UNE SOUCHE émergente de Clostridium difficile, déjà responsable de plusieurs flambées infectieuses sévères en Amérique du Nord et en Europe, vient d'être caractérisée par une équipe de recherche internationale. Les travaux de Warny et coll. suggèrent que la virulence de cette nouvelle souche dépend de sa capacité à surproduire des toxines. C'est donc probablement en ciblant les toxines qu'il sera possible d'enrayer le début d'épidémie qui inquiète les autorités canadiennes.
Les infections à Clostridium difficile (C. difficile) provoquent des diarrhées plus ou moins sévères et d'autres pathologies intestinales graves, telles que des colites pseudomembrannaires. Dans les pays industrialisés, C. difficile est la bactérie la plus répandue dans les hôpitaux et les établissements de soins de longue durée.
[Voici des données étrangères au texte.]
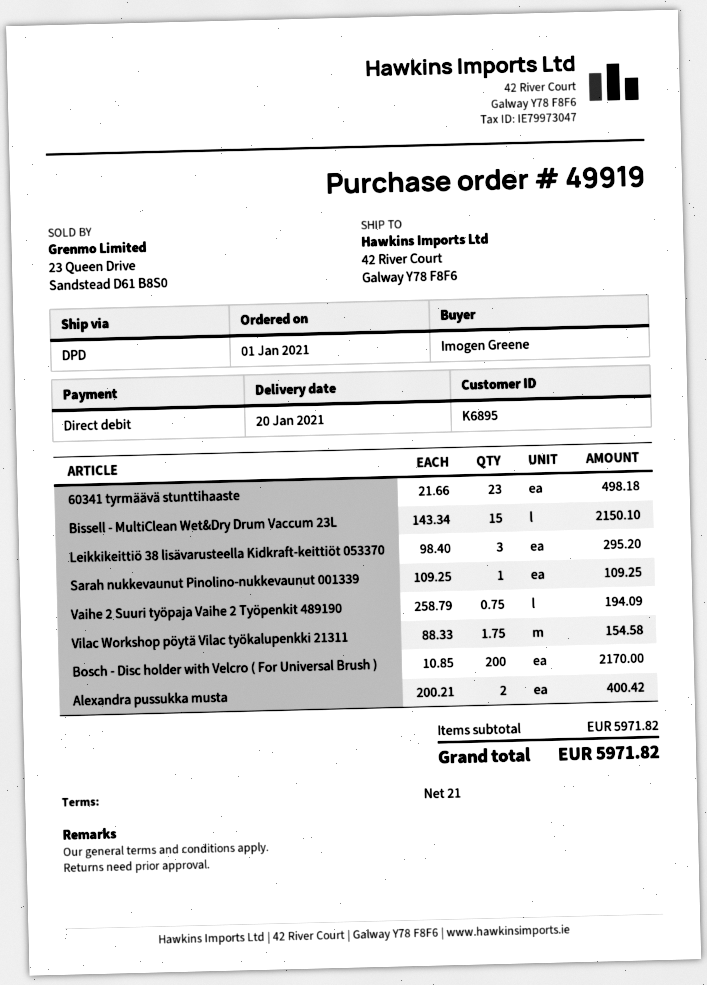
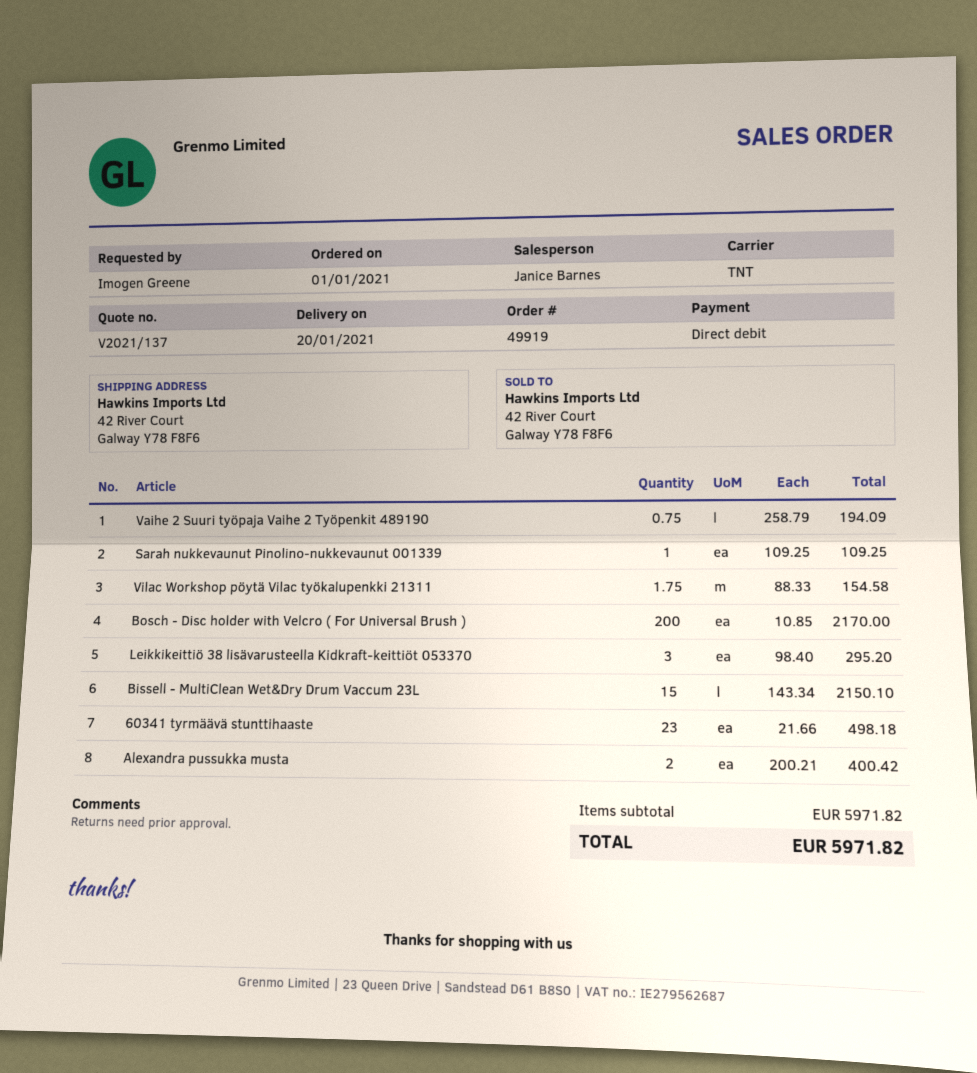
shipping method: DPD -> TNT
Elle constitue aussi la principale cause de diarrhée d'origine infectieuse chez les patients hospitalisés. En modifiant l'équilibre de la flore intestinale, la plupart des traitements antibiotiques favorisent la multiplication de C. difficile et la survenue des diarrhées. Ce phénomène contribue à la survenue de flambées infectieuses plus ou moins sévères en milieu hospitalier
Aggravation des symptômes associés.
En 2002, plusieurs hôpitaux canadiens ont commencé à signaler une augmentation sensible de l'incidence des infections à C. difficile et une aggravation des symptômes associés à ces infections. Entre 1991 et 2003, l'incidence des infections à C. difficile est en effet passée de 35 pour 100 000 à 156 pour 100 000 (x 4,5). Chez les sujets de plus de 65 ans, l'incidence de l'infection a même été multipliée par 8,5, pour atteindre 866 pour 100 000. Dans le même temps, la mortalité associée à ces infections est passée de 4 à 13 %.
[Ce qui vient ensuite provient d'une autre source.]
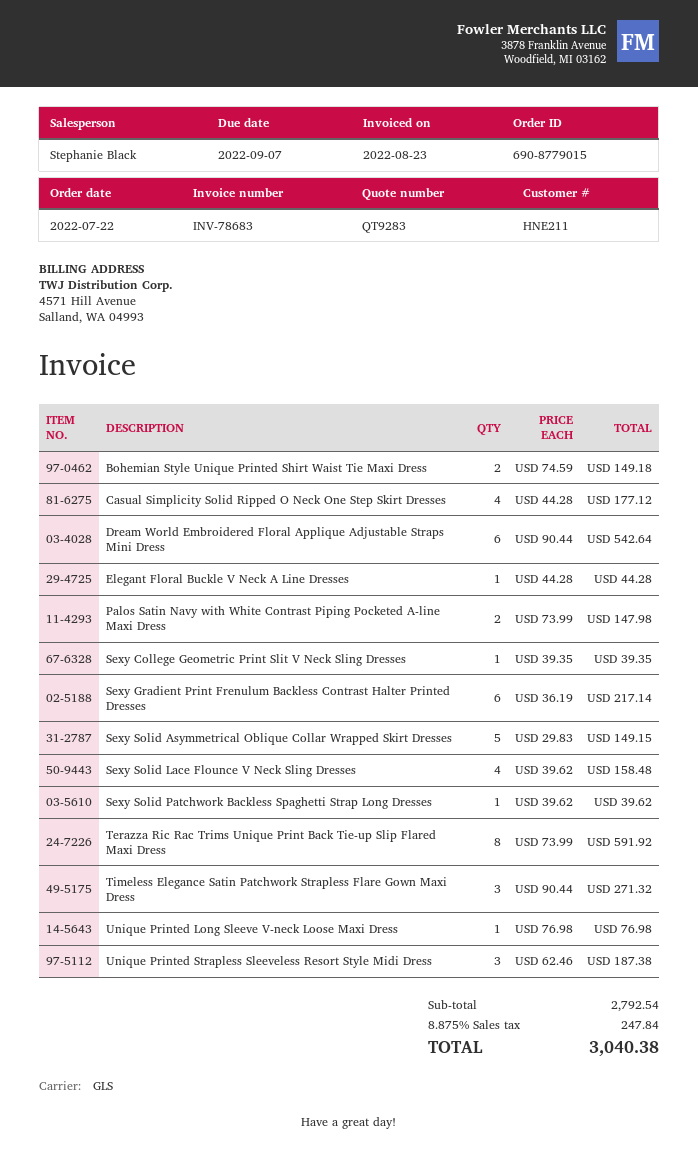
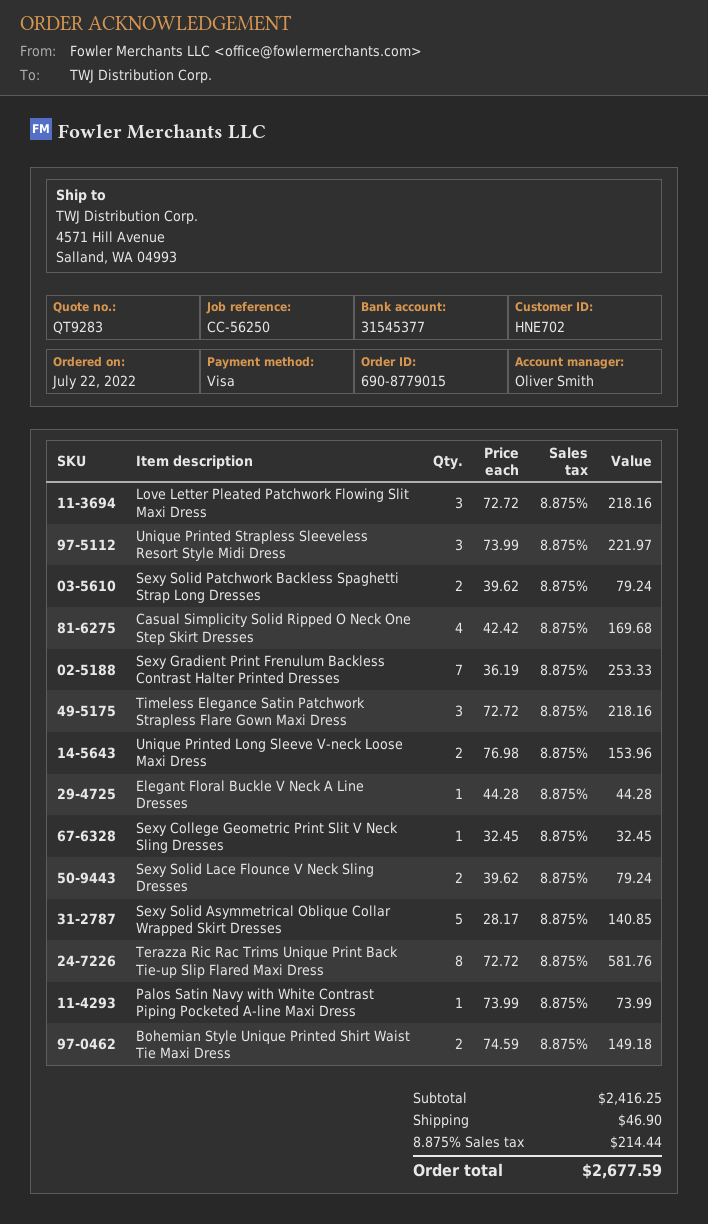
customer number: HNE211 -> HNE702
sales rep: Stephanie Black -> Oliver Smith
Casual Simplicity Solid Ripped O Neck One Step Skirt Dresses: 4 x 44.28 = 177.12 -> 4 x 42.42 = 169.68
Dream World Embroidered Floral Applique Adjustable Straps Mini Dress: 6 x 90.44 = 542.64 -> none
Palos Satin Navy with White Contrast Piping Pocketed A-line Maxi Dress: 2 x 73.99 = 147.98 -> 1 x 73.99 = 73.99
Sexy College Geometric Print Slit V Neck Sling Dresses: 1 x 39.35 = 39.35 -> 1 x 32.45 = 32.45
Sexy Gradient Print Frenulum Backless Contrast Halter Printed Dresses: 6 x 36.19 = 217.14 -> 7 x 36.19 = 253.33
Sexy Solid Asymmetrical Oblique Collar Wrapped Skirt Dresses: 5 x 29.83 = 149.15 -> 5 x 28.17 = 140.85
Sexy Solid Lace Flounce V Neck Sling Dresses: 4 x 39.62 = 158.48 -> 2 x 39.62 = 79.24
Sexy Solid Patchwork Backless Spaghetti Strap Long Dresses: 1 x 39.62 = 39.62 -> 2 x 39.62 = 79.24
Terazza Ric Rac Trims Unique Print Back Tie-up Slip Flared Maxi Dress: 8 x 73.99 = 591.92 -> 8 x 72.72 = 581.76
Timeless Elegance Satin Patchwork Strapless Flare Gown Maxi Dress: 3 x 90.44 = 271.32 -> 3 x 72.72 = 218.16
Unique Printed Long Sleeve V-neck Loose Maxi Dress: 1 x 76.98 = 76.98 -> 2 x 76.98 = 153.96
Unique Printed Strapless Sleeveless Resort Style Midi Dress: 3 x 62.46 = 187.38 -> 3 x 73.99 = 221.97
Love Letter Pleated Patchwork Flowing Slit Maxi Dress: none -> 3 x 72.72 = 218.16
subtotal: 2792.54 -> 2416.25
shipping: none -> 46.90
tax: 8.875% = 247.84 -> 8.875% = 214.44
total: 3040.38 -> 2677.59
Afin de caractériser la souche à l'origine de cette flambée, Warny et coll. ont recueilli et étudié plus de 120 échantillons bactériens provenant de patients infectés diagnostiqués à l'hôpital de Sherbrooke (Québec). Des échantillons obtenus à partir de patients d'autres régions du Canada, des Etats-Unis et du Royaume-Uni ont également été analysés.
Des méthodes de génotypage ont permis aux chercheurs d'établir que la souche de C. difficile à l'origine de la flambée canadienne est la souche NAP1/027. Cette souche a été retrouvée chez 67 % des malades qui ont contracté la bactérie à hôpital et chez 37 % de ceux qui ont été infectés en dehors du milieu hospitalier.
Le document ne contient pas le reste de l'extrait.